### Problem details
Exclude the pictures and repeat all of the data exactly.

### Source records
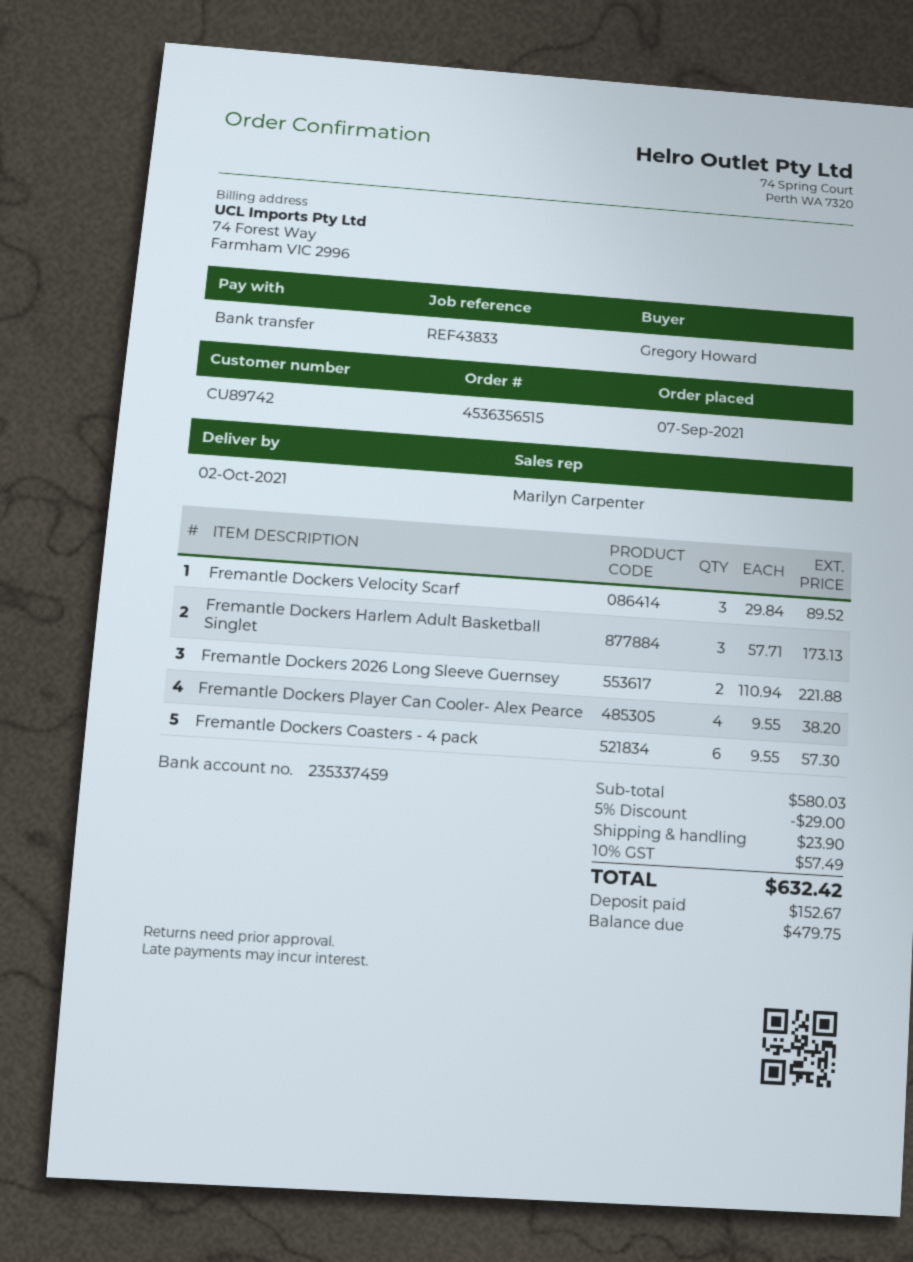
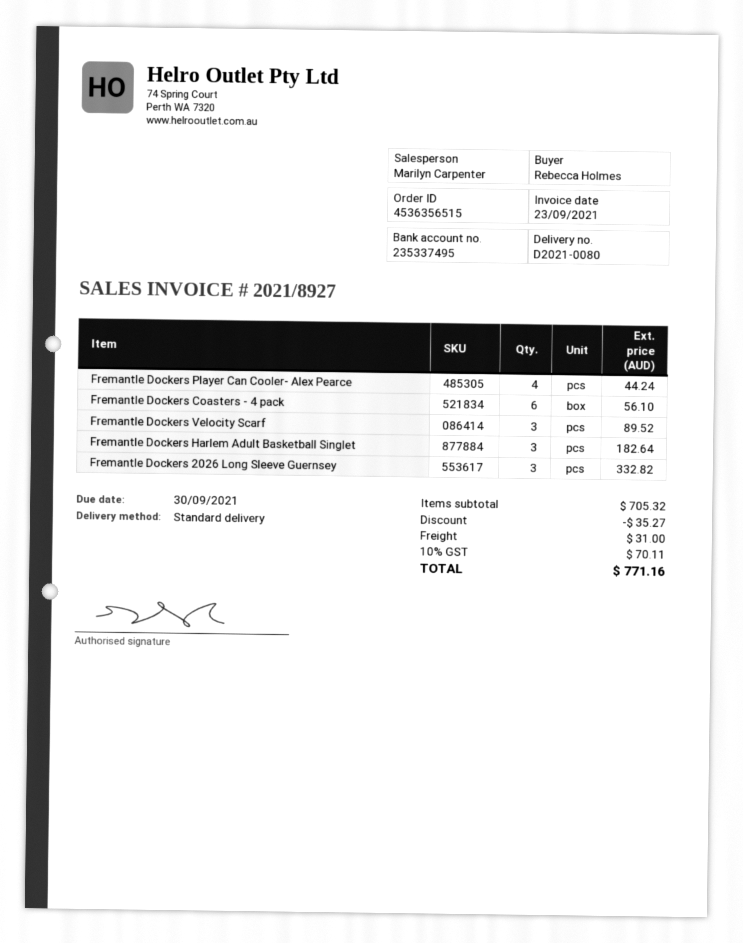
ordered by: Gregory Howard -> Rebecca Holmes
bank account: 235337459 -> 235337495
Fremantle Dockers Harlem Adult Basketball Singlet: 3 for 173.13 -> 3 for 182.64
Fremantle Dockers 2026 Long Sleeve Guernsey: 2 for 221.88 -> 3 for 332.82
Fremantle Dockers Player Can Cooler- Alex Pearce: 4 for 38.20 -> 4 for 44.24
Fremantle Dockers Coasters - 4 pack: 6 for 57.30 -> 6 for 56.10
subtotal: 580.03 -> 705.32
discount: 29.00 -> 35.27
shipping: 23.90 -> 31.00
tax: 10% = 57.49 -> 10% = 70.11
total: 632.42 -> 771.16

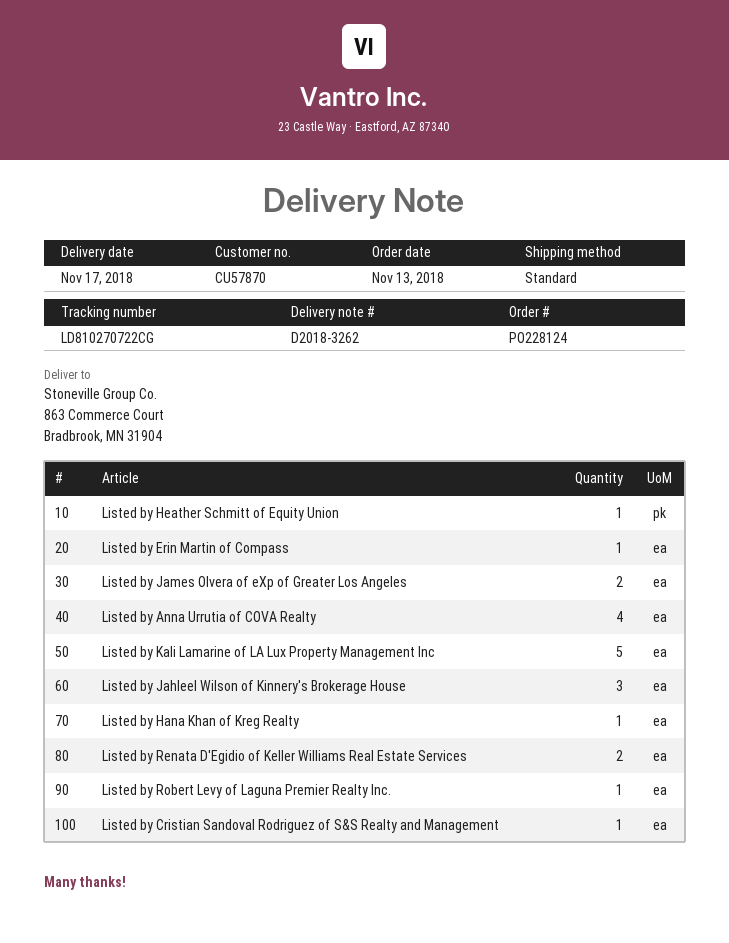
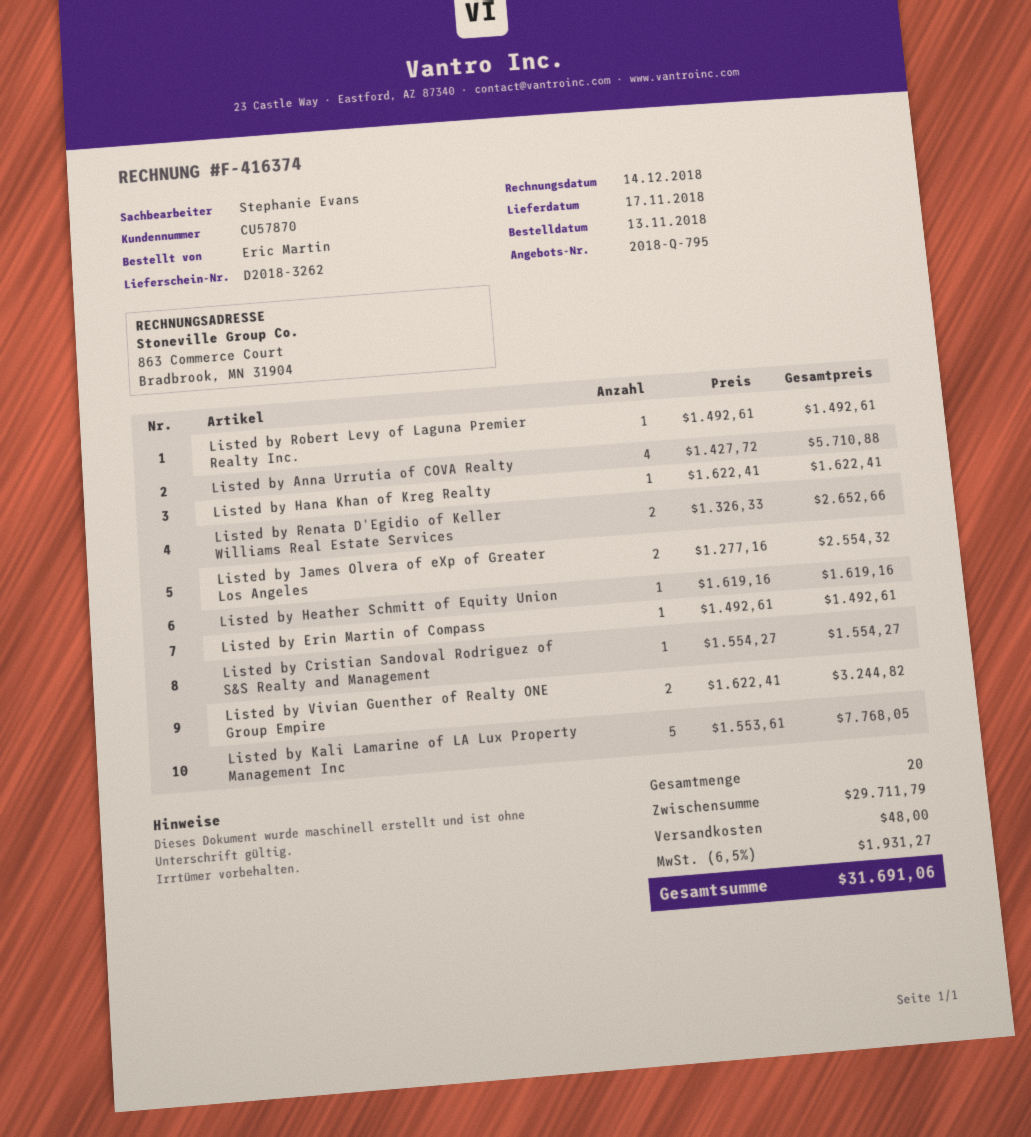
Listed by Jahleel Wilson of Kinnery's Brokerage House: 3 -> none
Listed by Vivian Guenther of Realty ONE Group Empire: none -> 2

### Result for this task
ordered by: Gregory Howard -> Rebecca Holmes
bank account: 235337459 -> 235337495
Fremantle Dockers Harlem Adult Basketball Singlet: 3 for 173.13 -> 3 for 182.64
Fremantle Dockers 2026 Long Sleeve Guernsey: 2 for 221.88 -> 3 for 332.82
Fremantle Dockers Player Can Cooler- Alex Pearce: 4 for 38.20 -> 4 for 44.24
Fremantle Dockers Coasters - 4 pack: 6 for 57.30 -> 6 for 56.10
subtotal: 580.03 -> 705.32
discount: 29.00 -> 35.27
shipping: 23.90 -> 31.00
tax: 10% = 57.49 -> 10% = 70.11
total: 632.42 -> 771.16

Listed by Jahleel Wilson of Kinnery's Brokerage House: 3 -> none
Listed by Vivian Guenther of Realty ONE Group Empire: none -> 2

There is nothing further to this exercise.